Un tribunal de Washington condenó a la esposa de Joaquín ‘El Chapo’ Guzmán, este martes a una pena de tres años de cárcel por los delitos de tráfico de drogas y lavado de dinero, de los que se había declarado culpable.

Coronel, que tiene la ciudadanía estadounidense y mexicana, es la tercera esposa del sanguinario narcotraficante, condenado en 2019 a cadena perpetua tras su extradición a Estados Unidos.

El juez Rudolph Contreras ha optado para la acusada por una pena un año inferior a los cuatro solicitados por la fiscalía considerando, sobre todo, dos factores: lo joven que era cuando entró en contacto con El Chapo -ella tenía 17 años; él, 51- y que había reconocido la autoría de los hechos por los que estaba imputada. Poco después de las 12 del mediodía, Coronel se dirigió en español al tribunal para pedir perdón. “Con todo el respeto, me dirijo a ustedes hoy para expresar mi verdadero arrepentimiento por cualquier daño que haya podido causar y les pido a ustedes, a todos los ciudadanos de este país, que me perdonen”, dijo a través de un intérprete.

A la pena de 36 meses de prisión, hay que restarle los nueve meses que ya lleva a la sombra, en una prisión del Estado de Virginia, desde que fue arrestada el pasado febrero en el aeropuerto de Dulles, a las afueras de la ciudad de Washington. Ahora deberá trasladarse a una prisión federal para cumplir el resto de su pena. Había pagado, previamente, una multa de 1,5 millones de dólares.

Coronel había llegado a un acuerdo con la fiscalía por el cual admitía haber operado como correo entre Guzmán y el cártel del Sinaloa, mientras el capo se encontraba encarcelado en el centro Altiplano, en México, después de su arresto en 2014. Esa vía de comunicación fue la que permitió a El Chapo planear su fuga en 2015. Fue el final de su escapada: tras la nueva detención en 2016, fue extraditado a Estados Unidos y ya no volvió a pisar la calle.

Coronel siempre defendió que ignoraba por completo las actividades delictivas de su esposo, que llegó a ser el mayor narco del mundo y tiene un violento historial detrás, pero esas alegaciones se demostraron falsas durante el juicio a El Chapo en Nueva York. La fiscalía mostró una serie de mensajes entre el capo y su esposa en los que, por ejemplo, le aconseja que se comunique con teléfonos encriptados como los de Blackberry y que contactara con el técnico del cartel de Sinaloa. En otros, le pregunta si tiene un arma y ella le responde que sí, que dispone de la que él mismo le había dado.

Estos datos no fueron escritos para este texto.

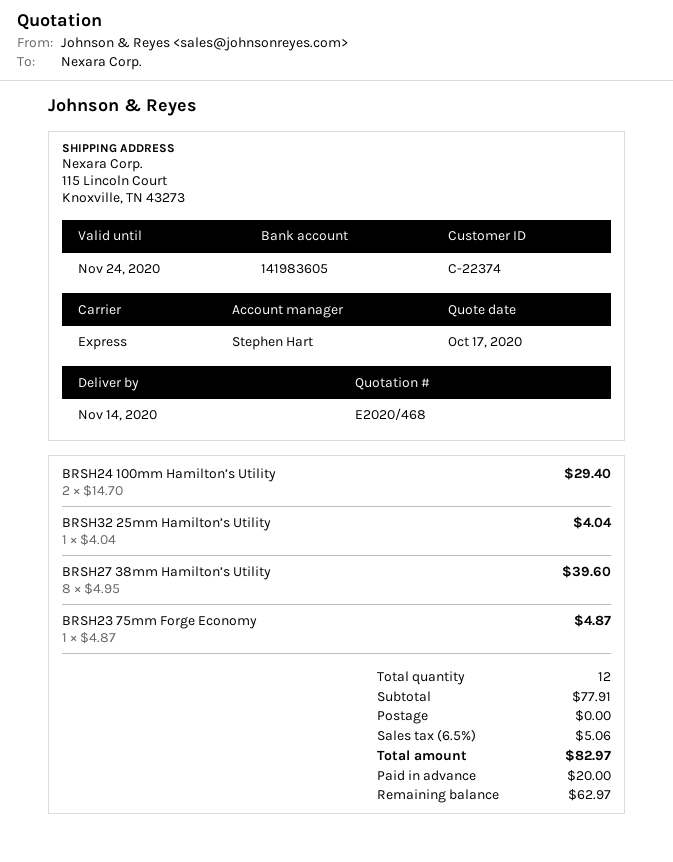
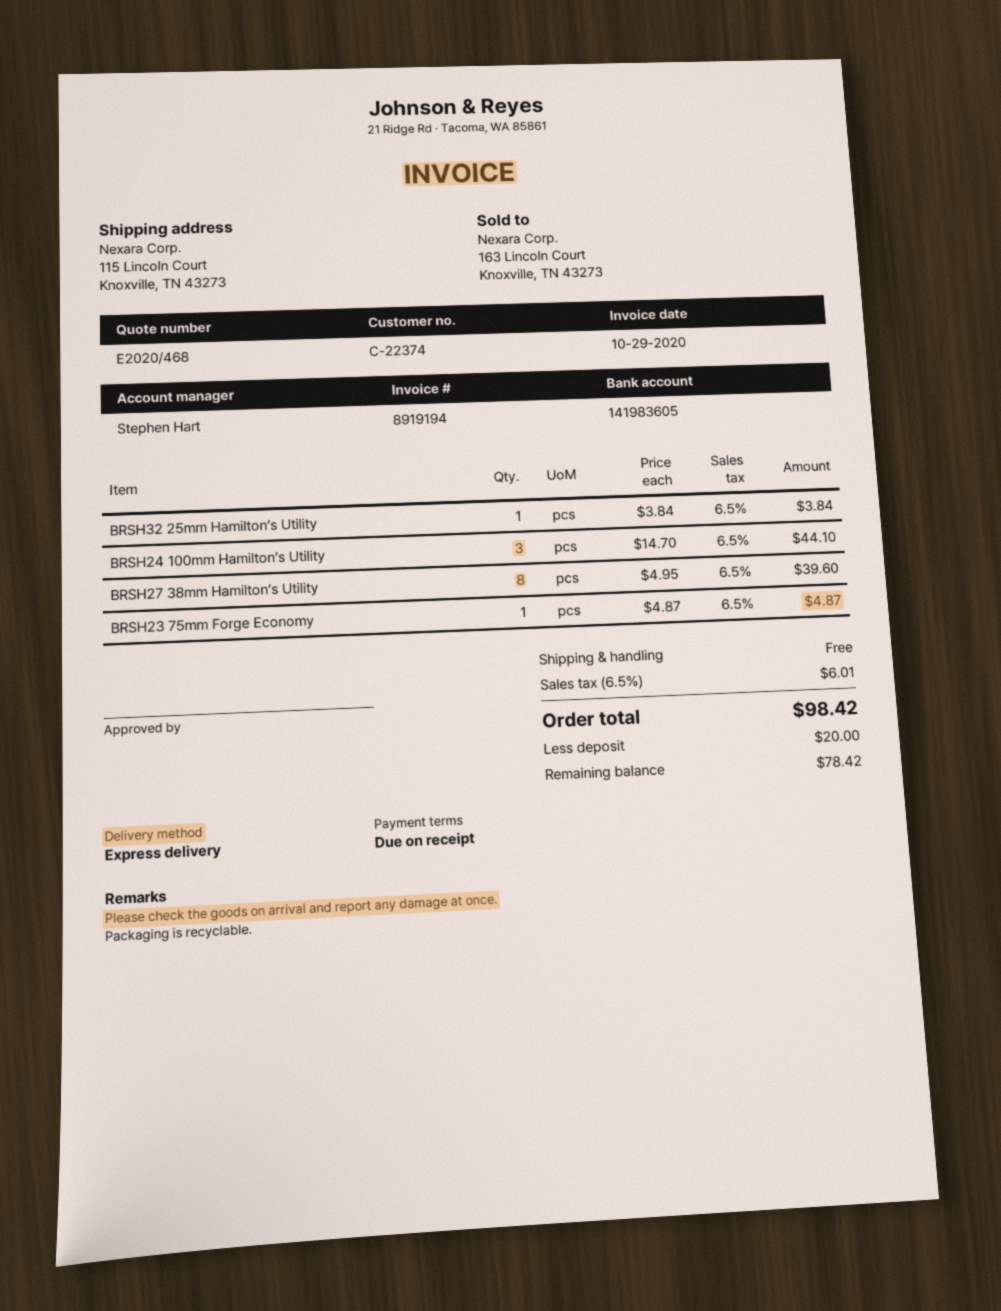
BRSH24 100mm Hamilton’s Utility: 2 x 14.70 = 29.40 -> 3 x 14.70 = 44.10
BRSH32 25mm Hamilton’s Utility: 1 x 4.04 = 4.04 -> 1 x 3.84 = 3.84
tax: 6.5% = 5.06 -> 6.5% = 6.01
total: 82.97 -> 98.42
balance: 62.97 -> 78.42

“Es un hombre bueno, no es violento, ni grosero, nunca lo he visto decir una mala palabra. Sus niñas le adoran y preguntan constantemente por él”, decía Coronel en una entrevista en Telemundo pocos años atrás. “No me consta que trafique con drogas. Estoy enamorada de él”, insistía a la prensa. Porque si algo no hacía la mujer es evitar los focos. Al contrario, solía conceder entrevistas e incluso llegó a participar en un reality show en Estados Unidos llamado ni más ni menos que Cartel Crew (El equipo del cartel), siete meses después de la condena a su marido.

Porque lo que nunca fingió ignorar es la fama del esposo, de la que, de hecho, trató de sacar toda la rentabilidad posible. Impulsó una marca de ropa y el nombre El Chapo Guzmán fue presentado ante la Oficina de Patentes y Marcas de Estados Unidos, con una cabeza de un león junto a las tres palabras como logotipo.

La esposa de El Chapo ha sido condenada, en concreto, por asociación ilícita para traficar con cocaína, metanfetaminas, heroína y marihuana; así como por lavado de dinero y por ser parte de transacciones de activos propiedad del cártel. Emma Coronel y El Chapo tienen dos hijas gemelas nacidas en Estados Unidos en 2011 y, por lo tanto, ciudadanas estadounidenses. Se suman a al menos otra decena de hijos reconocidos por el narcotraficante con otras mujeres. El juez deseó a Coronel este martes que las críe “en un ambiente diferente” al que ella había experimentado.